Walker, Lynn S.; Van Slyke, Deborah A.
This study examined the relationship of illness behavior to perceived competence and gender in adolescents. It was hypothesized that, like adults, adolescents with lower levels of perceived social competence would report more illness behavior. A significant gender difference was expected such that girls would report more illness behavior than boys. A secondary purpose was to develop an adolescent version of the Illness Behavior Inventory and to obtain data on its psychometric properties.
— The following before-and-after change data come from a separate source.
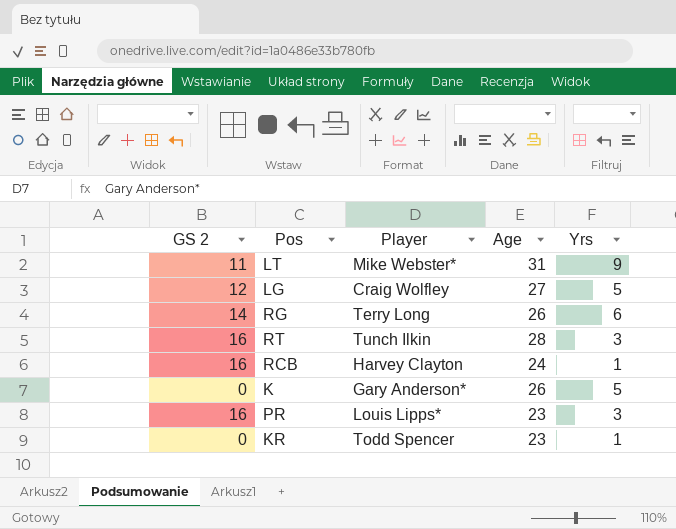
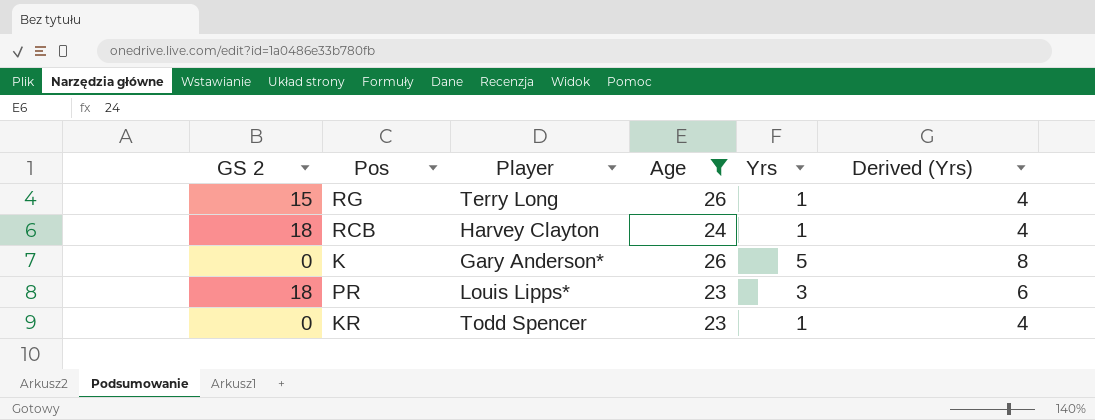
filter: none -> Age <= 26
column Derived (Yrs) | formula: none -> [Yrs] + 3
RG | GS 2: 14 -> 15
RG | Yrs: 6 -> 1
RCB | GS 2: 16 -> 18
PR | GS 2: 16 -> 18

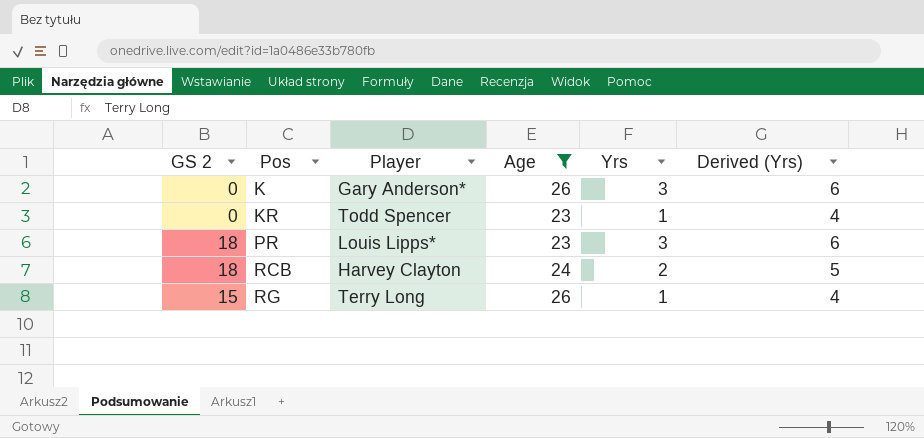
row order: none -> Pos ascending
K | Yrs: 5 -> 3
K | Derived (Yrs): 8 -> 6
RCB | Yrs: 1 -> 2
RCB | Derived (Yrs): 4 -> 5

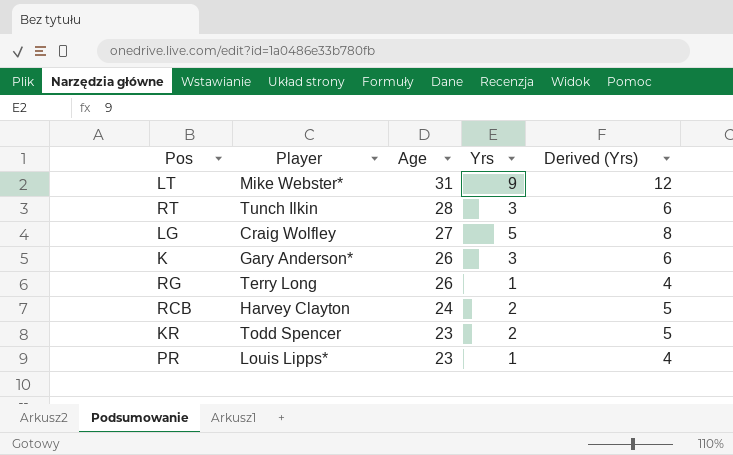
filter: Age <= 26 -> none
row order: Pos ascending -> Age descending
column GS 2 | position: 1 -> none
KR | Yrs: 1 -> 2
KR | Derived (Yrs): 4 -> 5
PR | Yrs: 3 -> 1
PR | Derived (Yrs): 6 -> 4

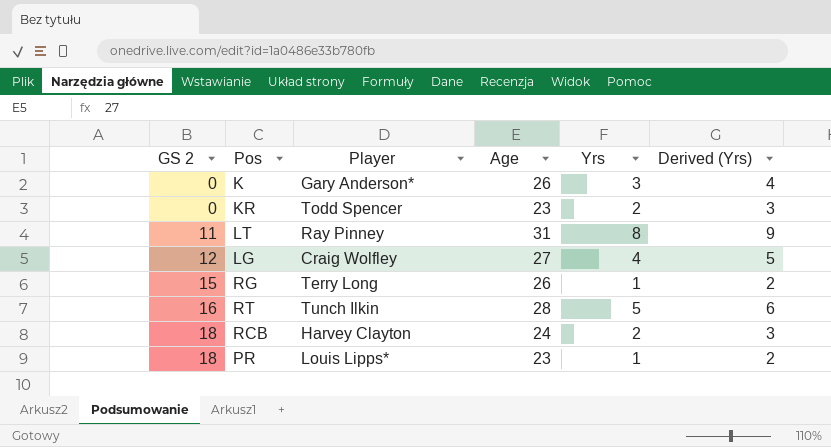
row order: Age descending -> GS 2 ascending
column GS 2 | position: none -> 1
column Derived (Yrs) | formula: [Yrs] + 3 -> [Yrs] + 1
LT | Player: Mike Webster* -> Ray Pinney
LT | Yrs: 9 -> 8
LG | Yrs: 5 -> 4
RT | Yrs: 3 -> 5

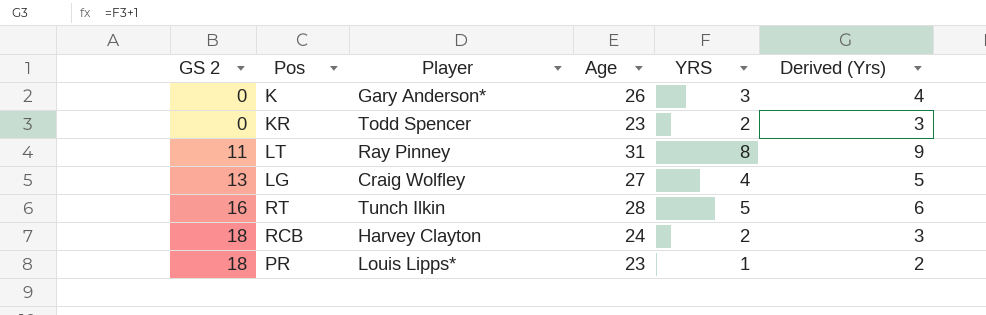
column name: Yrs -> YRS
row RG: 15 | Terry Long | 26 | 1 | 2 -> none
LG | GS 2: 12 -> 13

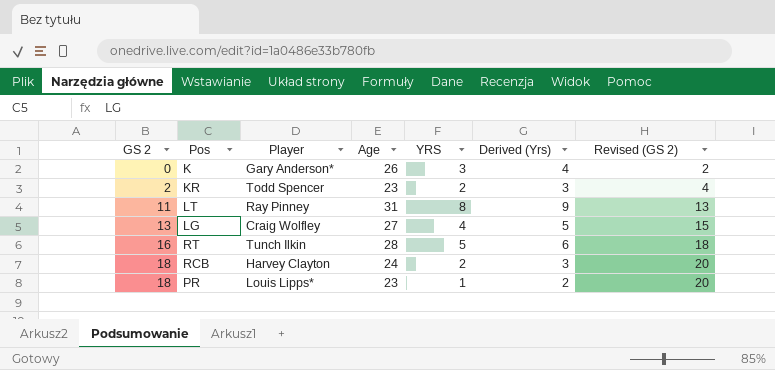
column Revised (GS 2) | formula: none -> [GS 2] + 2
KR | GS 2: 0 -> 2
High school students (N=76) and their mothers (N=25) completed the Perceived Competence Scale for Children-Adolescent Form, the Adolescent Illness Behavior Inventory, the Self-medication Index, the Child Symptom Checklist--Child Report, and an assessment of school absence. The results revealed that adolescent girls reported more social illness behavior than boys, e.g., they reported that they were more likely to talk about their illness and to behave in ways that let others know they were ill. Boys with low perceived competence were significantly more likely than those with high perceived competence to report illness behavior in social situations. For adolescent girls, in contrast, the data suggest that social illness behavior is not incompatible with high levels of perceived competence. Boys and girls were equally likely to reduce schoolwork and chores when sick. The data provide preliminary support for the reliability and validity of the adolescent version of the Illness Behavior Inventory. (NB)
Publication Type: Reports - Research; Speeches/Meeting Papers
Education Level: N/A
Authoring Institution: N/A
Note: Poster presented at the Biennial Meeting of the Society for Research on Adolescence (3rd, Atlanta, GA, March 22-25, 1990).